### RECORD EXCERPTS
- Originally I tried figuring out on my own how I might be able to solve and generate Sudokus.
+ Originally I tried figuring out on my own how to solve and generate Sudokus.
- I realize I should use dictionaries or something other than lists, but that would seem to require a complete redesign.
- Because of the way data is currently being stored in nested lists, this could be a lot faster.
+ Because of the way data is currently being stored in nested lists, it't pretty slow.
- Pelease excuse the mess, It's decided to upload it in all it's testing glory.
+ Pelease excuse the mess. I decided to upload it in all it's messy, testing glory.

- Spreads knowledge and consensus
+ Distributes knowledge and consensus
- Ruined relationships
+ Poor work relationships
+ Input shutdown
---
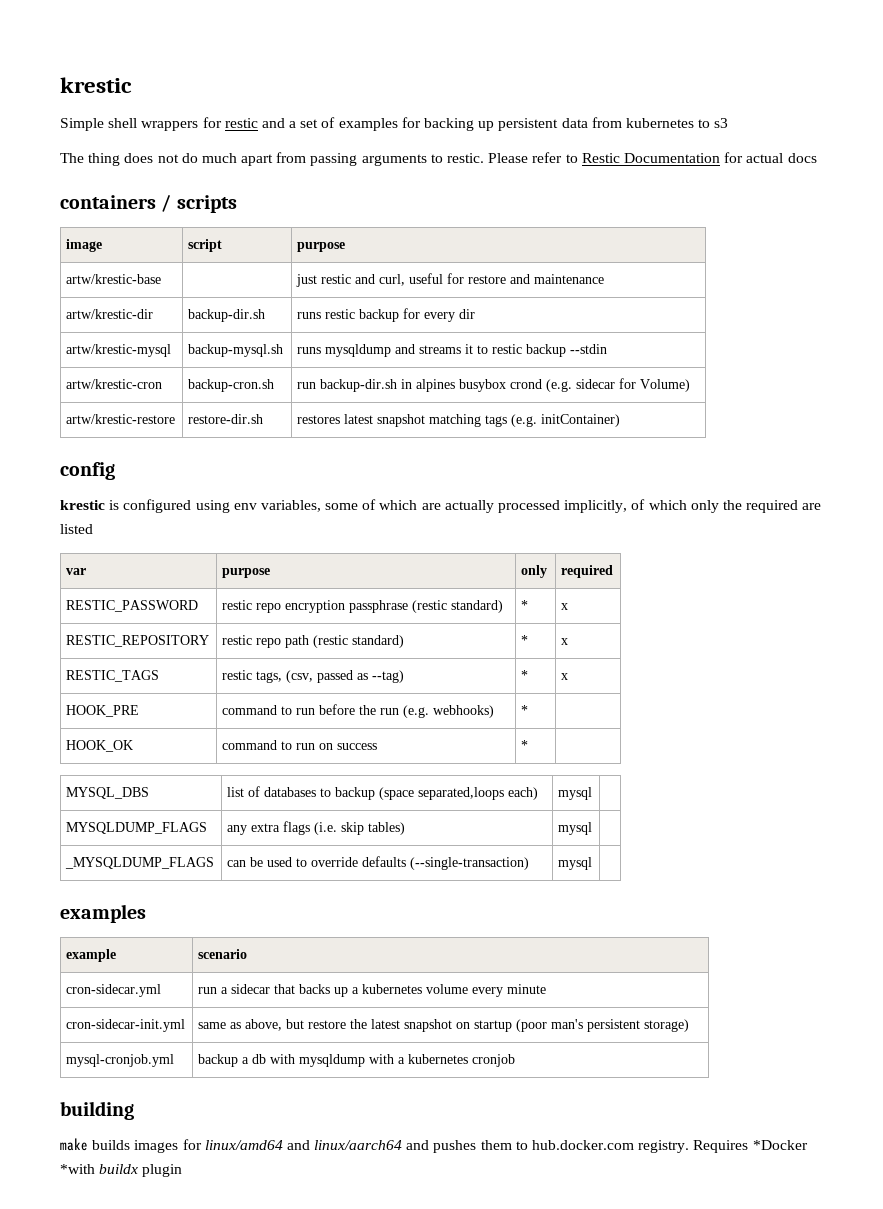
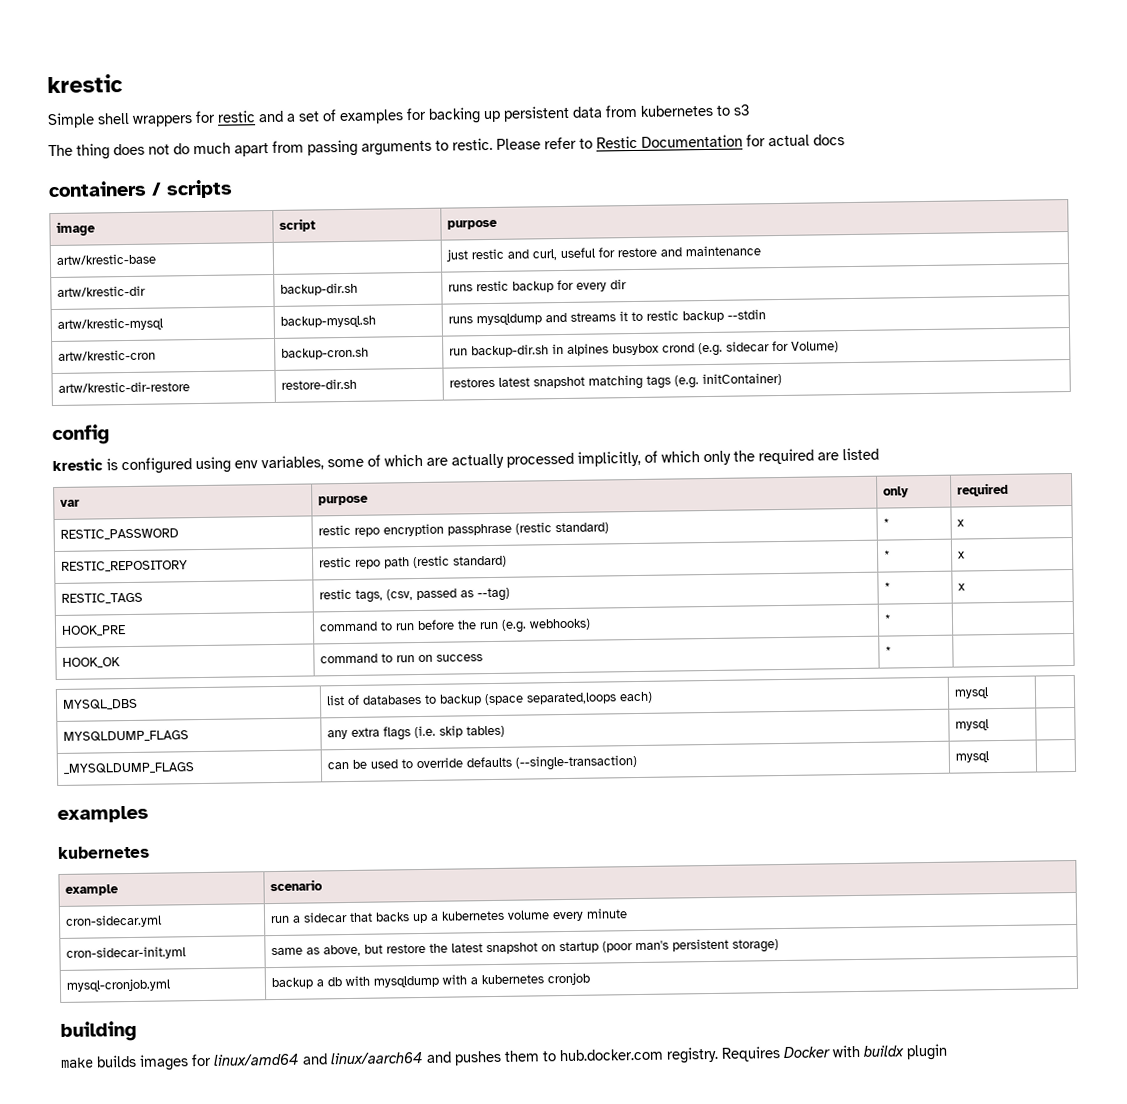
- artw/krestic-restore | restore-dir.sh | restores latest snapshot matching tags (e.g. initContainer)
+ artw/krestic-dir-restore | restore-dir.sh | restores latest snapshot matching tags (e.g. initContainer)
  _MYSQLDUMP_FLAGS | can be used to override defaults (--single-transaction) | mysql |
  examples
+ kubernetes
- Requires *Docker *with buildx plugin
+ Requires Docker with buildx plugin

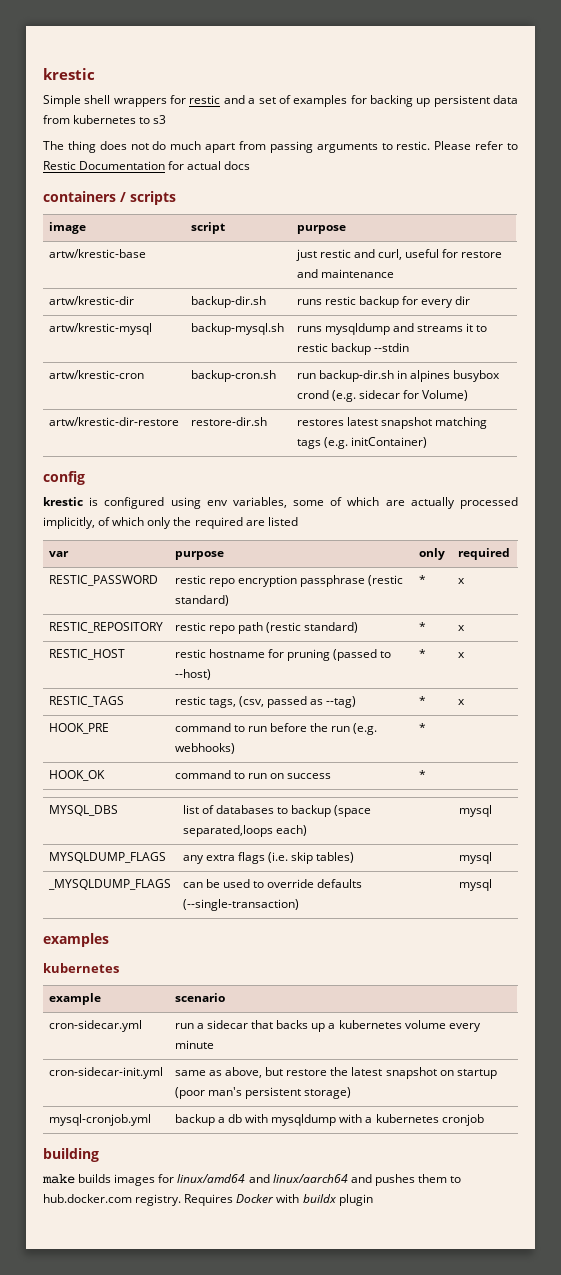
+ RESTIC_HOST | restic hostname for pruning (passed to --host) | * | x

### DIRECTIONS FOR THIS TASK
Go through the listing and copy each line with the string "tags".

### TASK ANSWER
- artw/krestic-restore | restore-dir.sh | restores latest snapshot matching tags (e.g. initContainer)
+ artw/krestic-dir-restore | restore-dir.sh | restores latest snapshot matching tags (e.g. initContainer)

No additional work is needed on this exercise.